Posted 14 July 2004 - 07:32 PM
Hi Ogami. I think you might be confusing the economic upturn with better handling of the books. Reagan's election win over Mondale was secured by a stronger economy, not a better fiscal balance.
Ogami, you realise that makes no sense, right? Let's look at the numbers, shall we?
Personal Income tax revenues, in billions of dollars...
As I said before, the economic slowdown was depressing the rate of growth, without the tax increase in 1991, 1992 and 1993 would likely have never been able to grow that quickly.
Sadly, Ogami, I don't understand your point, so I guess it's assured I won't be a conservative supply sider. I also doubt your point, perhaps you can prove it?
Hi Delvo. You're tying two completely different points, in the first, I'm arguing that by not maintaining spending growth levels, with the increases in need for services, more people will have to do with less, this is why it's mischaracterised as a cut, especially against the poor. In the second, I'm commenting on your point that you can revert spending to a couple of years ago, which I argue is impossible, with the greater needs of the larger population, not to mention the wars. As to your point about increasing returns, you're right, of course, a growing economy will produce those results, but after Bush's tax cuts, it will be years before revenues match pre tax cut levels.
Perhaps, but Bush has only himself and his right wing Repulblicans to blame for their fiscal ineptitude. Didn't they ever learn how to budget? If they lack the fiscal discipline to run the books, hopefully they are booted out of office and perhaps their replacements will do better.

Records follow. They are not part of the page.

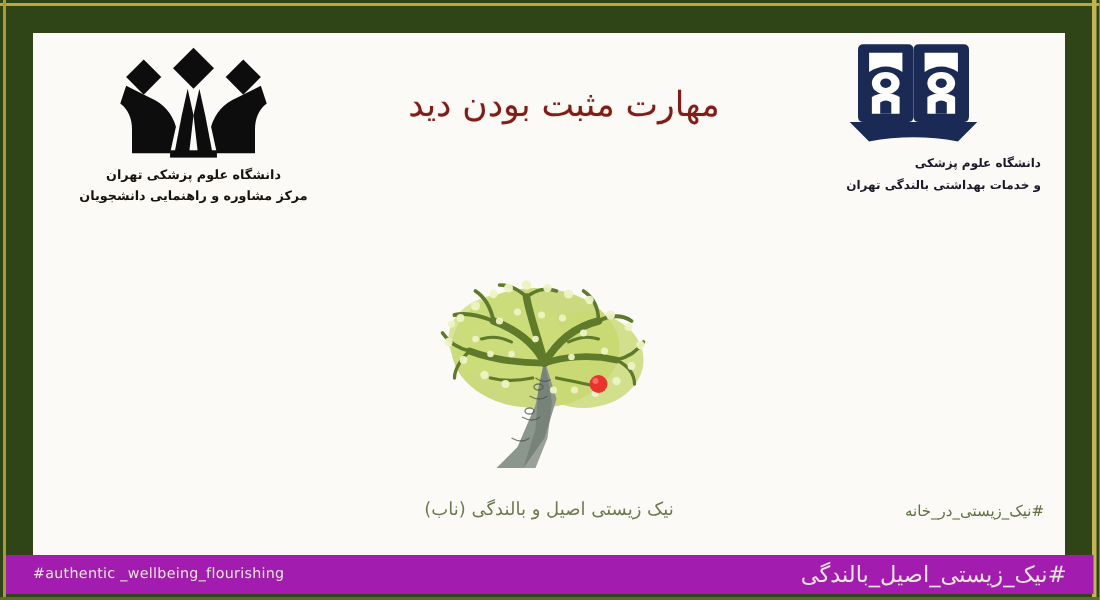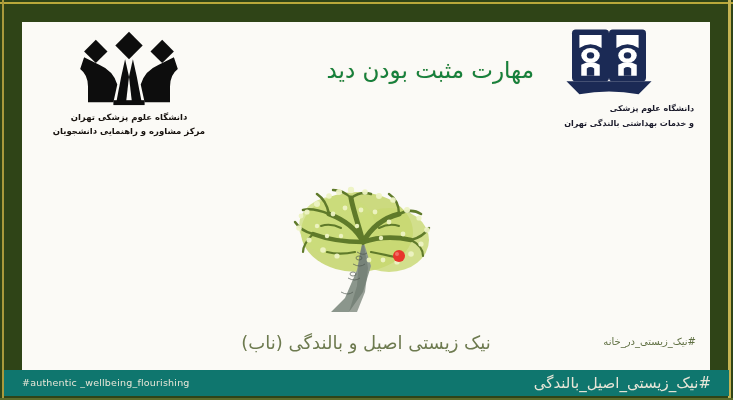"مهارت مثبت بودن دید" .title { color: #15803d -> #7f1d1d; text-align: right -> center }
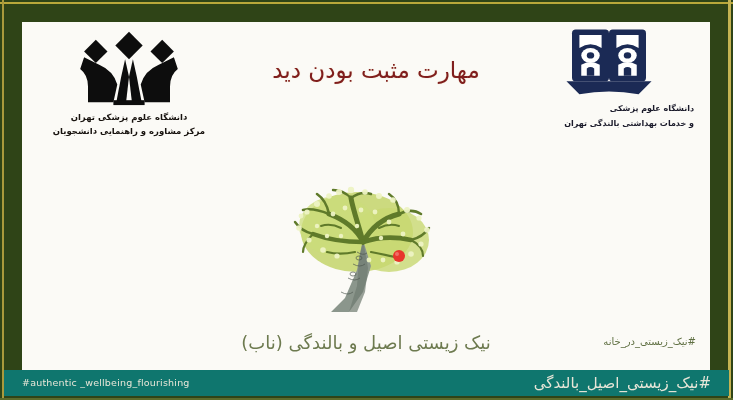"نیک زیستی اصیل و بالندگی" .cap-center { font-size: 18px -> 12px }
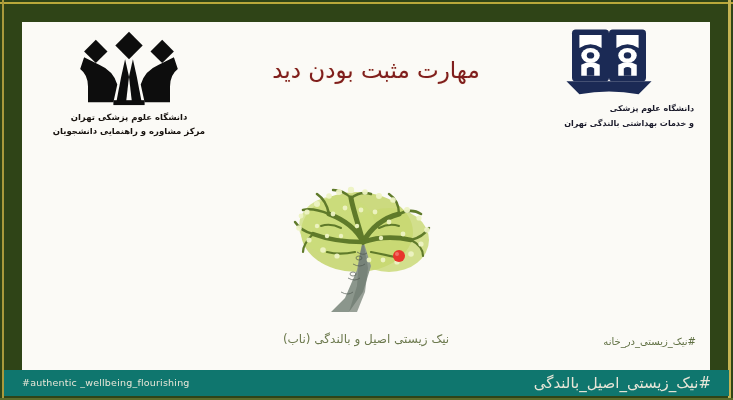"#authentic _wellbeing_flourishing" .footer { background: #0f766e -> #a21caf }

Indeed, more often than not. I'm not against Reagan's tax cut, his was a much different situation. At that time, tax rates were choking the economy, the same cannot be said for Bush's tax cuts. Compared to Reagan, his was a wasteful indulgence.
The whole principle of progressive taxation is so that those with more ability to pay taxes pay more in taxes. If you're against this principle, there's nothing I can say that would change your mind on that one, but think of it this way, if you're required to pay an additional $500 a year in taxes when you make $10 000 per year, you're going to much harder hit than if someone making $100 000 is required to pay another $5 000. And as for lightening their tax burden, why not wait until you've restored some fiscal discipline, and can actually afford it? Look at Canada, after balancing the books and getting surpluses, the government cut our taxes by $100 billion over 5 years, which would be equivalent to slightly smaller than a $1 trillion tax cut in the US. We did it when we could afford it, it didn't hurt our financial position, something that certainly can't be said about Bush's tax cuts.